▸ **Directions**
Go through the data that follows and restate each line exactly as it reads.

▸ **Records shown**

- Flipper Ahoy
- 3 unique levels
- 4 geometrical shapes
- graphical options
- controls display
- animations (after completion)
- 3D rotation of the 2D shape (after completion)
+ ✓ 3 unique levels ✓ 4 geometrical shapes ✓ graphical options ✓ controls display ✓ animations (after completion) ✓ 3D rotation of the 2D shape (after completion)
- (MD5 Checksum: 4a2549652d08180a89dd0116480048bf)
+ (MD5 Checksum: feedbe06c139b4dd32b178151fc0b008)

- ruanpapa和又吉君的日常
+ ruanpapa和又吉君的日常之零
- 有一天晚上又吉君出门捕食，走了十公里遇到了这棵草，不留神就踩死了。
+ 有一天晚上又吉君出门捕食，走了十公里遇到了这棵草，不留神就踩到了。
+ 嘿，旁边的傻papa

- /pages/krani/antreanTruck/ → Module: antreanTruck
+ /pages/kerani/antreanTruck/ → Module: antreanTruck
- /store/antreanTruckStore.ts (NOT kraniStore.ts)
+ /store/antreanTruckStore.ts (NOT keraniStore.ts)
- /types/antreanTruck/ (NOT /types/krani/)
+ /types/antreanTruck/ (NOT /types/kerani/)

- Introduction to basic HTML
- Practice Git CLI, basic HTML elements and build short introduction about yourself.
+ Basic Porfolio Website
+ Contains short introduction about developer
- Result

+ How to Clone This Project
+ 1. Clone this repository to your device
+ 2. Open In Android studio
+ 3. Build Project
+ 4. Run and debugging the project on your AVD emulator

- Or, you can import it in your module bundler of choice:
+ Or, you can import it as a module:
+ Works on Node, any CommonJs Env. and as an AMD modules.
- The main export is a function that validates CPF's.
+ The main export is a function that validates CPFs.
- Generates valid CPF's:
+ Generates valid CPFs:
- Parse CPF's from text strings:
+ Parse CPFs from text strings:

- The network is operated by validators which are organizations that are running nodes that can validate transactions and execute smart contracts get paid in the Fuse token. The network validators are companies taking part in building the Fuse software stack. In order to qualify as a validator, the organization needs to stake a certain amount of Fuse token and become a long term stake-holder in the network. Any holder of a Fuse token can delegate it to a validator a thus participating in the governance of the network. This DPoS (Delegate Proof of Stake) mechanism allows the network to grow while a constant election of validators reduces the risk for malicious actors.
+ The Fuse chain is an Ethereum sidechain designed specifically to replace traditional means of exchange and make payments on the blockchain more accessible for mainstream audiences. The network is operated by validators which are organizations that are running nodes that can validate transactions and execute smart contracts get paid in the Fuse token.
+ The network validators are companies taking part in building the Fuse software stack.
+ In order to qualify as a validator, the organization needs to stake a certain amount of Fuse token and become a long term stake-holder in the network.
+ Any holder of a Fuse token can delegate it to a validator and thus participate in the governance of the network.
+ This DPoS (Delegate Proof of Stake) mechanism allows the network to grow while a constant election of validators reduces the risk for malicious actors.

▸ **Exercise response**
- Flipper Ahoy
- 3 unique levels
- 4 geometrical shapes
- graphical options
- controls display
- animations (after completion)
- 3D rotation of the 2D shape (after completion)
+ ✓ 3 unique levels ✓ 4 geometrical shapes ✓ graphical options ✓ controls display ✓ animations (after completion) ✓ 3D rotation of the 2D shape (after completion)
- (MD5 Checksum: 4a2549652d08180a89dd0116480048bf)
+ (MD5 Checksum: feedbe06c139b4dd32b178151fc0b008)

- ruanpapa和又吉君的日常
+ ruanpapa和又吉君的日常之零
- 有一天晚上又吉君出门捕食，走了十公里遇到了这棵草，不留神就踩死了。
+ 有一天晚上又吉君出门捕食，走了十公里遇到了这棵草，不留神就踩到了。
+ 嘿，旁边的傻papa

- /pages/krani/antreanTruck/ → Module: antreanTruck
+ /pages/kerani/antreanTruck/ → Module: antreanTruck
- /store/antreanTruckStore.ts (NOT kraniStore.ts)
+ /store/antreanTruckStore.ts (NOT keraniStore.ts)
- /types/antreanTruck/ (NOT /types/krani/)
+ /types/antreanTruck/ (NOT /types/kerani/)

- Introduction to basic HTML
- Practice Git CLI, basic HTML elements and build short introduction about yourself.
+ Basic Porfolio Website
+ Contains short introduction about developer
- Result

+ How to Clone This Project
+ 1. Clone this repository to your device
+ 2. Open In Android studio
+ 3. Build Project
+ 4. Run and debugging the project on your AVD emulator

- Or, you can import it in your module bundler of choice:
+ Or, you can import it as a module:
+ Works on Node, any CommonJs Env. and as an AMD modules.
- The main export is a function that validates CPF's.
+ The main export is a function that validates CPFs.
- Generates valid CPF's:
+ Generates valid CPFs:
- Parse CPF's from text strings:
+ Parse CPFs from text strings:

- The network is operated by validators which are organizations that are running nodes that can validate transactions and execute smart contracts get paid in the Fuse token. The network validators are companies taking part in building the Fuse software stack. In order to qualify as a validator, the organization needs to stake a certain amount of Fuse token and become a long term stake-holder in the network. Any holder of a Fuse token can delegate it to a validator a thus participating in the governance of the network. This DPoS (Delegate Proof of Stake) mechanism allows the network to grow while a constant election of validators reduces the risk for malicious actors.
+ The Fuse chain is an Ethereum sidechain designed specifically to replace traditional means of exchange and make payments on the blockchain more accessible for mainstream audiences. The network is operated by validators which are organizations that are running nodes that can validate transactions and execute smart contracts get paid in the Fuse token.
+ The network validators are companies taking part in building the Fuse software stack.
+ In order to qualify as a validator, the organization needs to stake a certain amount of Fuse token and become a long term stake-holder in the network.
+ Any holder of a Fuse token can delegate it to a validator and thus participate in the governance of the network.
+ This DPoS (Delegate Proof of Stake) mechanism allows the network to grow while a constant election of validators reduces the risk for malicious actors.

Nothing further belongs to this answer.